START INPUT RECORDS
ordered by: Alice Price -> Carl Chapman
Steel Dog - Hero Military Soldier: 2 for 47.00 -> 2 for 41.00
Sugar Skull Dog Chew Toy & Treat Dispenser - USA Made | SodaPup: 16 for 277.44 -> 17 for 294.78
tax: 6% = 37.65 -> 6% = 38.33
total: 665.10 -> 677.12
END INPUT RECORDS
START INPUT RECORDS
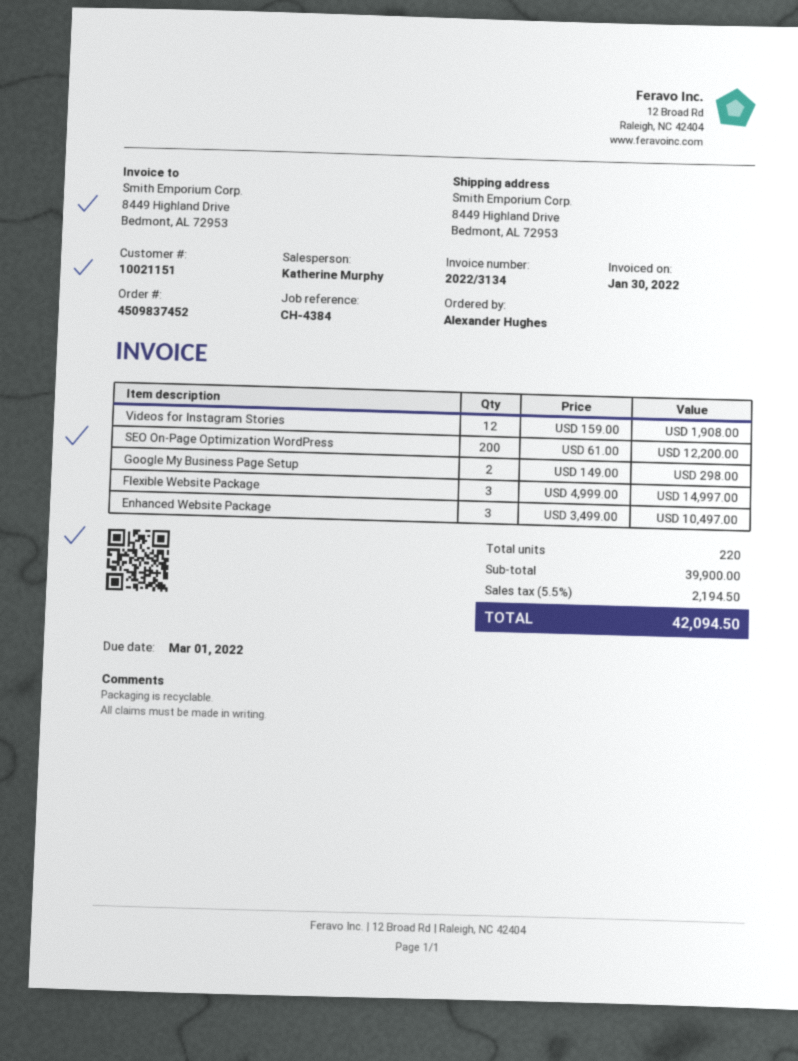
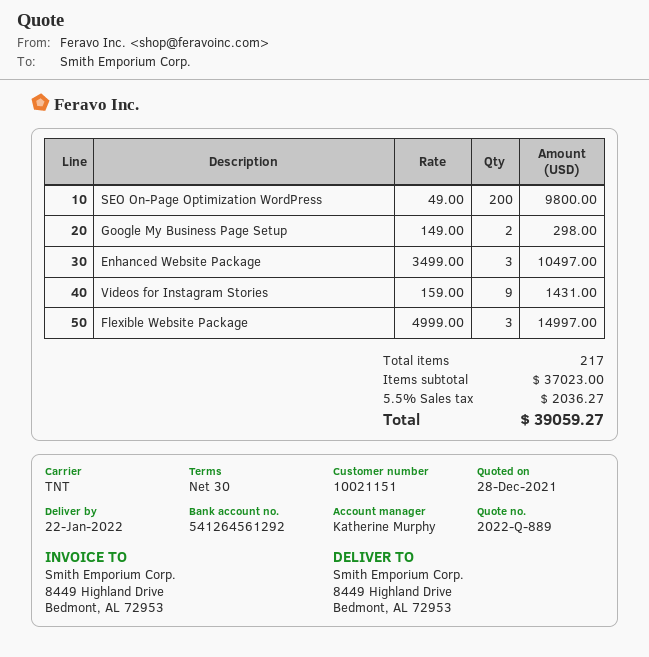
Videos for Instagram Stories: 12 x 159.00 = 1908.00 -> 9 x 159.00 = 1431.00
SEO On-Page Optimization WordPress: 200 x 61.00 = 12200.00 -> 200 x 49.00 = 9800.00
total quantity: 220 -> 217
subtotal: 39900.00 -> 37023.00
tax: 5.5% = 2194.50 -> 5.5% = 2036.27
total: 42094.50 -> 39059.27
END INPUT RECORDS
START INPUT RECORDS
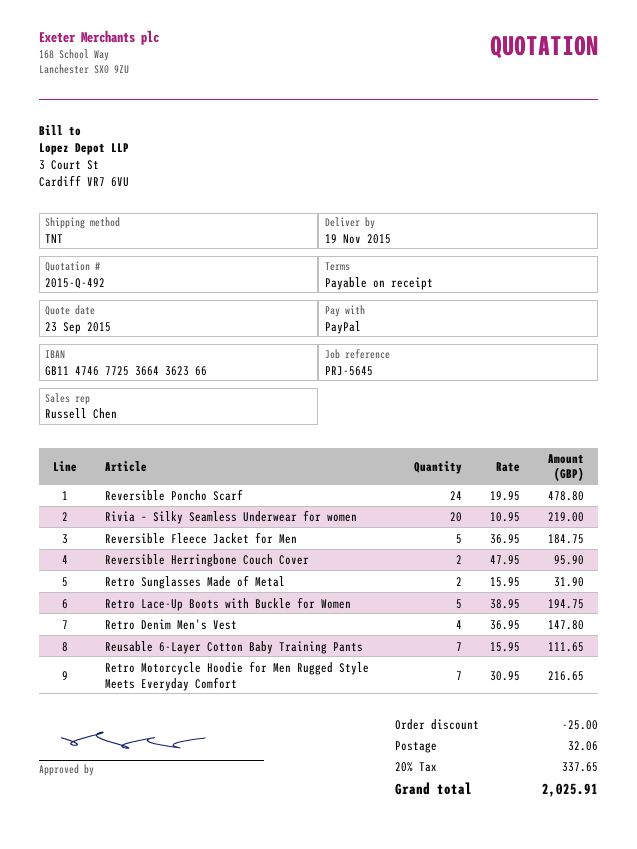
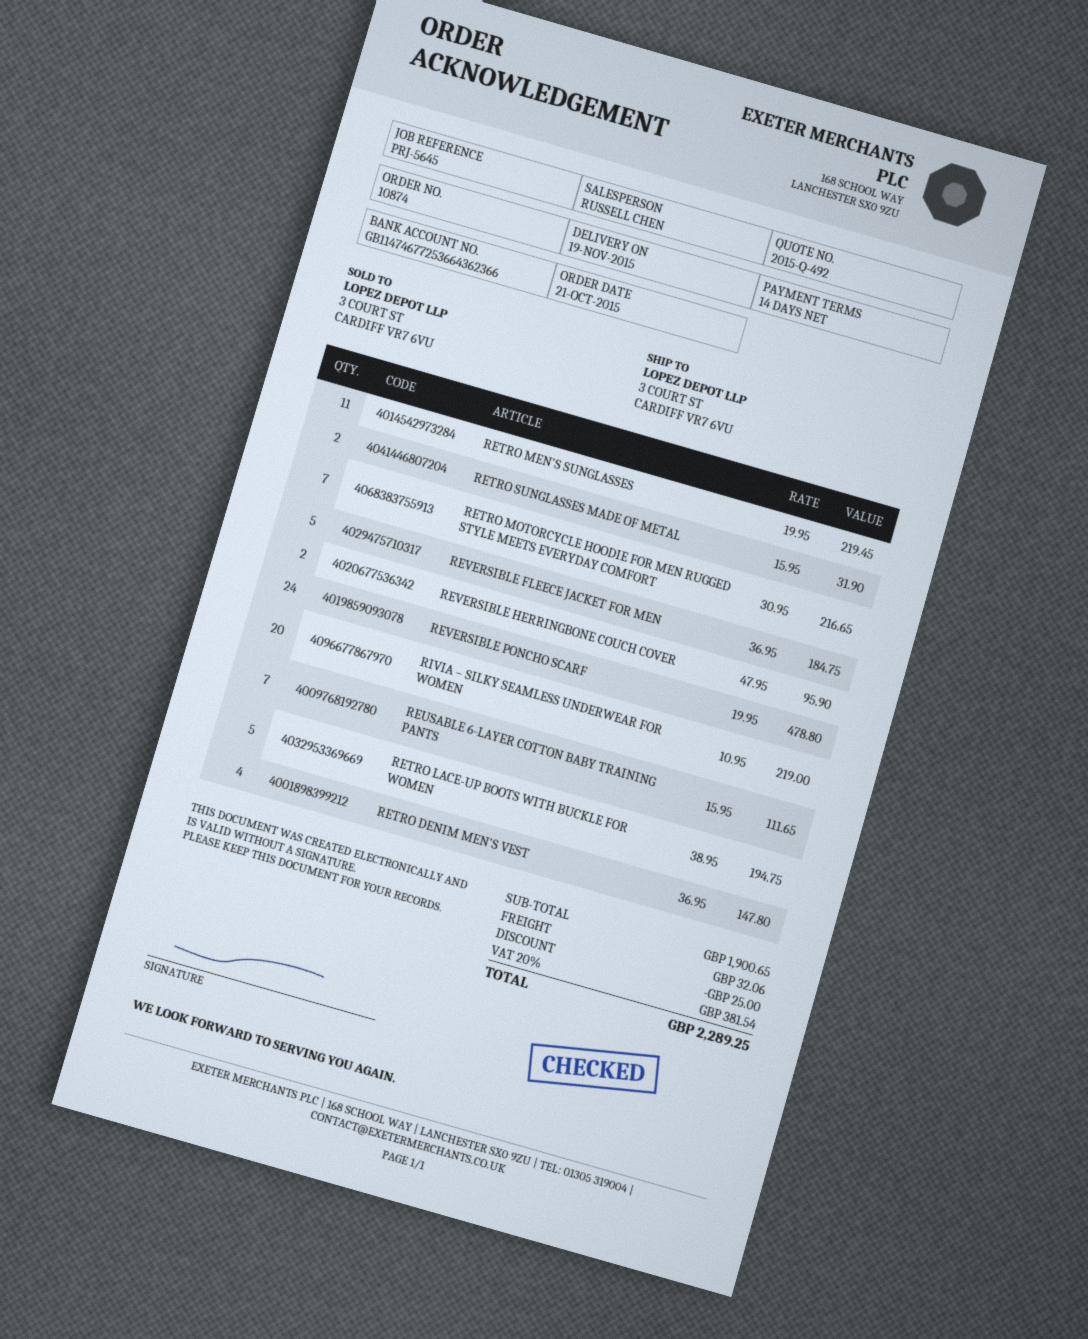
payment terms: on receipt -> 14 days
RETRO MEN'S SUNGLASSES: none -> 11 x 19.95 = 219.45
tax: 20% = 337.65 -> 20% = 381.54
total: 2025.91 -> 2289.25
END INPUT RECORDS
** EXERCISE PROMPT **
Copy out only the lines above from the one with "Steel Dog - Hero" to the one with "total: 665.10 -> 677.12", inclusive, exactly as they stand.

** SOLUTION **
Steel Dog - Hero Military Soldier: 2 for 47.00 -> 2 for 41.00
Sugar Skull Dog Chew Toy & Treat Dispenser - USA Made | SodaPup: 16 for 277.44 -> 17 for 294.78
tax: 6% = 37.65 -> 6% = 38.33
total: 665.10 -> 677.12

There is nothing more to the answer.